A questão se encontra mal resolvida entre nós. Rui Barbosa, talvez o maior de todos os republicanos, fez a seguinte afirmação: “A democracia quase não existe entre nós, senão nominalmente; porque as forças populares, pela incapacidade relativa em que as coloca a ausência de um sistema de educação nacional, estão de fato mais ou menos excluídas do governo”. “O desenho e a arte industrial”. Discurso no Liceu de Artes, 1882.
Se formos ao Pequeno Dicionário Houaiss encontraremos as seguintes definições para o vocábulo democracia:
- Governo em que o povo exerce a sua soberania;
- Sistema comprometido com a igualdade ou a distribuição igualitária do poder.
O grande Dicionário Houaiss contém, entretanto, oito definições para a mesma expressão e aponta a existência de sete modelos, entre os quais selecionei dois:
- Democracia direta, forma de organização política em que o povo controla diretamente a gestão da sociedade, sem delegar poderes significativos ou conceder autonomia de ação a representantes e mandatários;
- Democracia econômica, conjunto de teorias de inspiração socialista, socialdemocrata, anarquista, ou cooperativista que propugna a extensão das práticas políticas democratizantes das sociedades liberais para o âmbito econômico abarcando ideias heterogêneas como socialização dos meios de produção, gerenciamento participativo, autogestão, cogestão etc. Não divergem substancialmente o Dicionário Aurélio e o Moderno Dicionário da Língua Portuguesa, Michaelis.
O célebre Dicionário de Política, de Norberto Bobbio, Nicola Matteucci e Gianfranco Pasquini (Ed. UNB, Brasília, DF, 6ª ed.) consagra dez páginas à expressão democracia, mas não a define. Ao tratar do Significado Formal da Democracia, chega próximo do que seria uma definição, ao dizer: “Olhando, por outro lado, o modo como uma doutrina inicialmente hostil à Democracia, como a teoria das elites, se foi conciliando com ela, pode concluir-se que por Democracia se foi entendendo um método ou um conjunto de regras de procedimento para a constituição do Governo e para decisões políticas (ou seja das decisões que abrangem toda a comunidade), mais do que uma determinada ideologia” (pág. 326).

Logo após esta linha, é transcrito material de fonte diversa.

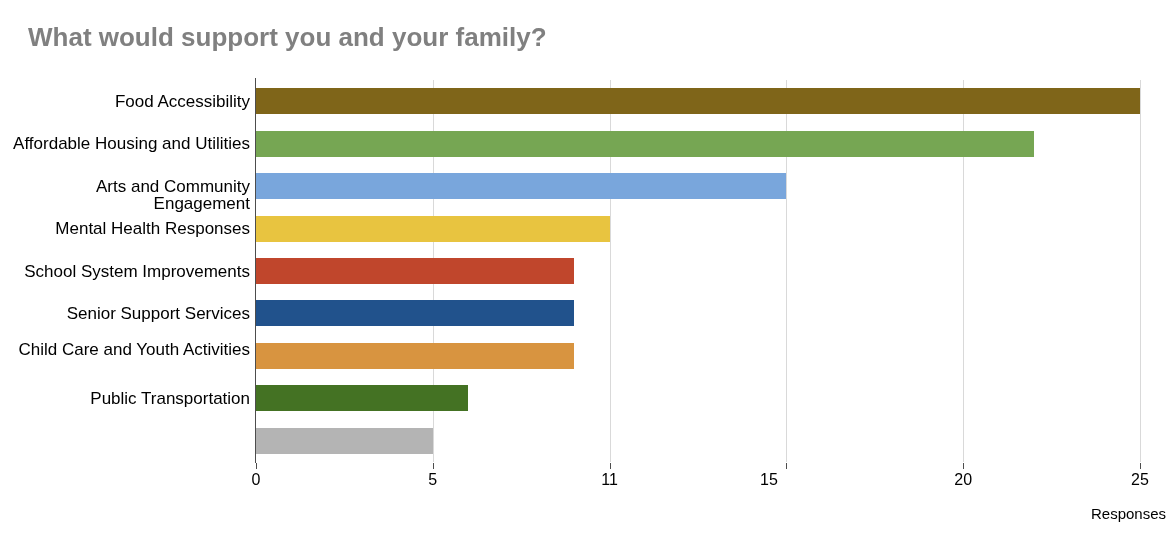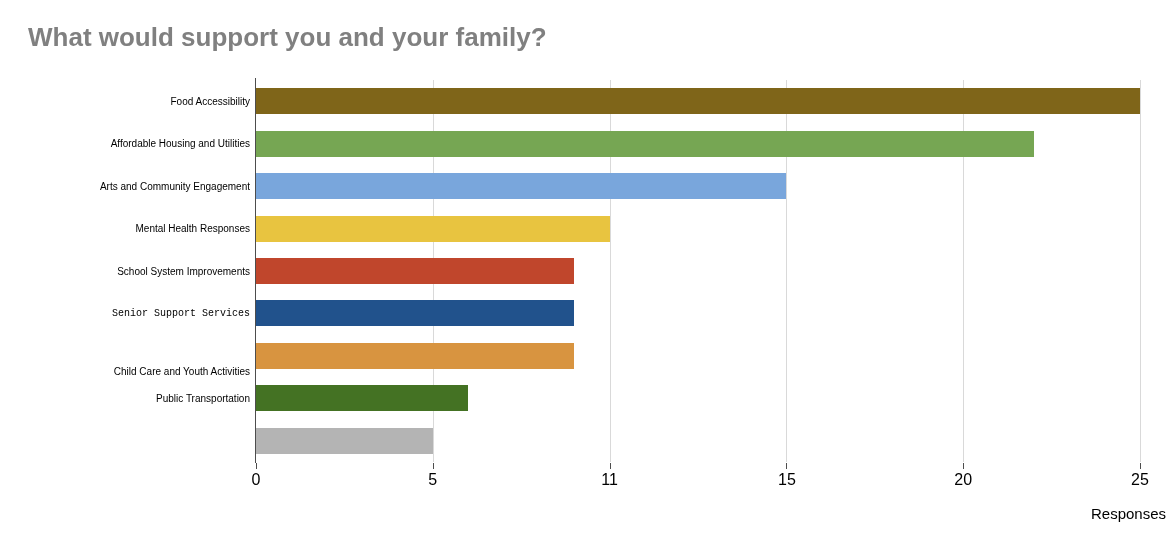--- a/index.html
+++ b/index.html
@@ -65,7 +65,7 @@
     right: 0;
     width: 240px;
     text-align: right;
-    font-size: 10px;
+    font-size: 17px;
     color: #000000;
     line-height: 17px;
   }

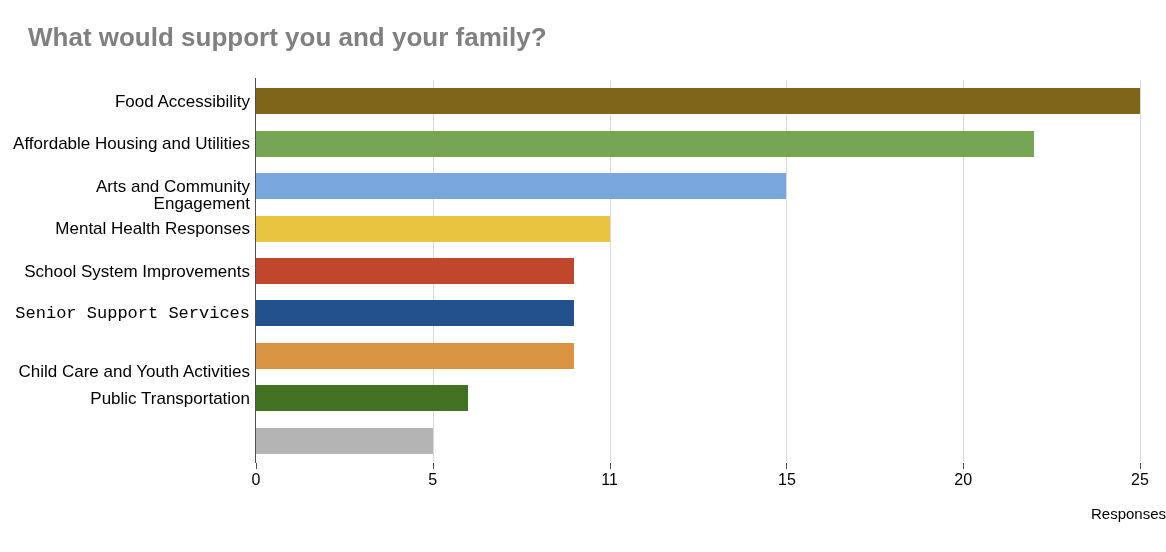--- a/index.html
+++ b/index.html
@@ -122,7 +122,7 @@
       <div class="y-label" style="top: 55.1667px;">Affordable Housing and Utilities</div>
       <div class="y-label" style="top: 140.056px;">Mental Health Responses</div>
       <div class="y-label" style="top: 182.5px;">School System Improvements</div>
-      <div class="y-label" style="top: 224.944px; font-family: Liberation Mono, monospace;">Senior Support Services</div>
+      <div class="y-label" style="top: 224.944px;">Senior Support Services</div>
       <div class="y-label" style="top: 283px;">Child Care and Youth Activities</div>
       <div class="y-label" style="top: 309.833px;">Public Transportation</div>
     </div>

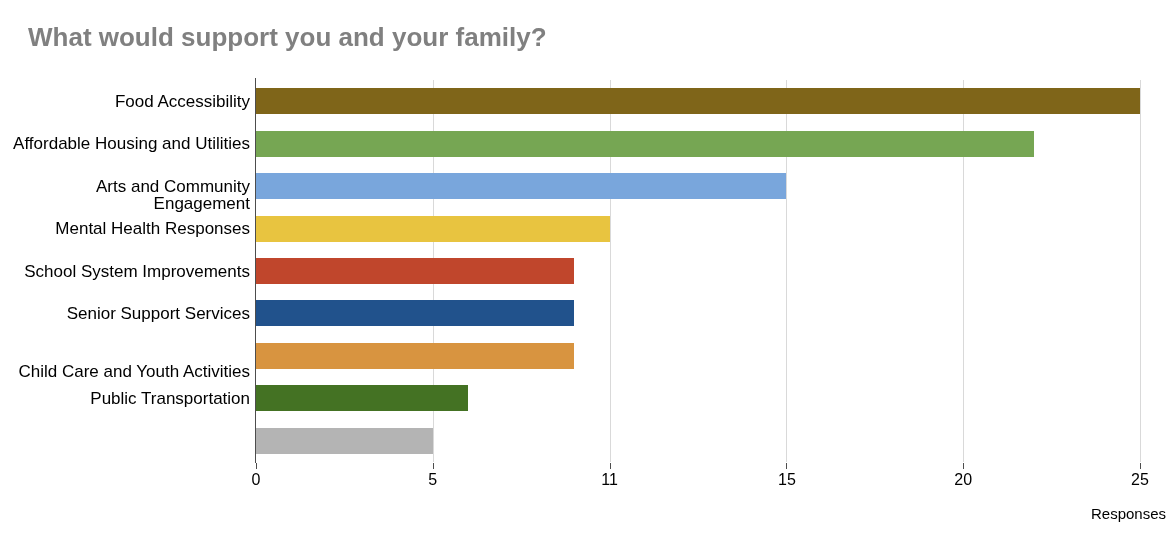--- a/index.html
+++ b/index.html
@@ -123,7 +123,7 @@
       <div class="y-label" style="top: 140.056px;">Mental Health Responses</div>
       <div class="y-label" style="top: 182.5px;">School System Improvements</div>
       <div class="y-label" style="top: 224.944px;">Senior Support Services</div>
-      <div class="y-label" style="top: 283px;">Child Care and Youth Activities</div>
+      <div class="y-label" style="top: 261px;">Child Care and Youth Activities</div>
       <div class="y-label" style="top: 309.833px;">Public Transportation</div>
     </div>
 

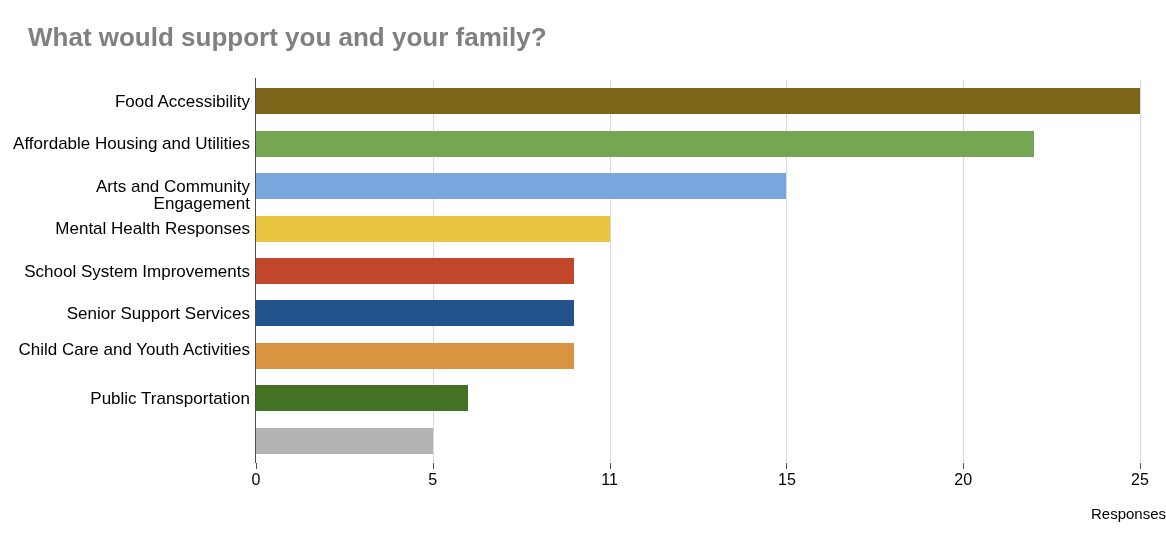--- a/index.html
+++ b/index.html
@@ -172,7 +172,7 @@
       <div class="x-tick-mark" style="left: 353.6px;"></div>
       <div class="x-tick-label" style="left: 353.6px;">11</div>
       <div class="x-tick-mark" style="left: 530.4px;"></div>
-      <div class="x-tick-label" style="left: 531px;">15</div>
+      <div class="x-tick-label" style="left: 513px;">15</div>
       <div class="x-tick-mark" style="left: 707.2px;"></div>
       <div class="x-tick-label" style="left: 707.2px;">20</div>
       <div class="x-tick-mark" style="left: 884px;"></div>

Demos voltas, mas não saímos do lugar. Continuamos à procura de definição de democracia. Não resisto ao impulso de parafrasear Cecília Meireles: democracia, como liberdade, é uma palavra que o sonho humano alimenta, que não há ninguém que explique e que não entenda.
Em 1922, Rui Barbosa atribuía à ausência de um sistema de educação nacional, a responsabilidade pela exclusão das classes populares do governo. Passado mais de um século, os defeitos do Estado democrático, referido no Preâmbulo da Constituição de 1988, ganharam raízes mais robustas e profundas. Uma delas consiste na inexistência de verdadeiros partidos políticos, funcionando como correias de transmissão entre a vontade do povo e os Poderes Legislativo e Executivo. À falta de partidos e de ideologias, as eleições conduzem à Câmara dos Deputados, ao Senado, às Câmaras de Vereadores, à Presidência da República, aos Governos dos Estados, às Prefeituras Municipais, boa quantidade de candidatos que não valem o dinheiro que gastam, ou produtos do coronelismo político, sem compromissos com os interesses públicos e as necessidades nacionais.
Governo do povo, pelo povo e para o povo, segundo a fórmula da Abraham Lincoln, proferida no Discurso de Gettysburg (19/11/1863) é utopia distante da realidade, salvo em alguns poucos países do mundo, nenhum deles na América Latina e no Caribe.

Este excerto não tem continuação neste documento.